Published May 2026 | Version 1.0
Working paper Open

Mru: A Fault-Tolerant Operating System for Thousand-Year Autonomous Operation

  • 1. Binns Pte. Ltd.

Description

No software system in human history has been designed to operate for centuries without human intervention. The longest-lived systems we have built—deep-space probes approaching fifty years of service, banking codebases approaching sixty—survive only through continuous human maintenance. An interstellar probe operating for 500 to 1,000 years cannot: its hardware is guaranteed to fail, its power to decline, its memory to corrupt, and the light-delay makes human guidance physically impossible. This paper introduces Mru, an open-source operating system that treats this physical decay not as an exceptional fault but as the governing design constraint.
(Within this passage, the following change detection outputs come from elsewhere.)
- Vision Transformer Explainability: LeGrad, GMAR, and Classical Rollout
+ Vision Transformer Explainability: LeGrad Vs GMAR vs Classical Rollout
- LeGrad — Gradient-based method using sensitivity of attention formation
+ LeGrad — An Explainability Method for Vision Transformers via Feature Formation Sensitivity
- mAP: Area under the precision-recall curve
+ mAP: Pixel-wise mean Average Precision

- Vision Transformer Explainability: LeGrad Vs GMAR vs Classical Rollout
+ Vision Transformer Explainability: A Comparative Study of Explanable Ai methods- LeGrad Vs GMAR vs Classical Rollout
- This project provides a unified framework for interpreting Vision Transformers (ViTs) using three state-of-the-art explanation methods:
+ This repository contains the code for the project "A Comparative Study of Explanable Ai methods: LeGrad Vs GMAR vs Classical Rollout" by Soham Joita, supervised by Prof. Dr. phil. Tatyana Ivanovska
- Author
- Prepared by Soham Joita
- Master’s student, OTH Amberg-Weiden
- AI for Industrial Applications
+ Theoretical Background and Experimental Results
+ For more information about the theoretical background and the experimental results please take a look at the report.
I formalize the stance as the Degradation-First Principle and derive from it a layered architecture modeled on biological robustness: a minimal, formally verified interpreter, replicated across reconfigurable hardware, that executes behavior encoded as mutable data—the way DNA encodes behavior run by a replicated molecular interpreter. On this kernel I build hardware consensus among failing nodes, knowledge triage, autonomous science, bandwidth-starved communication, and bounded self-modification, validated in simulation grounded in published radiation, power, and failure models. I argue that designing software to outlive its makers is not speculation but a tractable engineering discipline—one the interstellar case makes unavoidable, and a growing class of terrestrial systems increasingly needs.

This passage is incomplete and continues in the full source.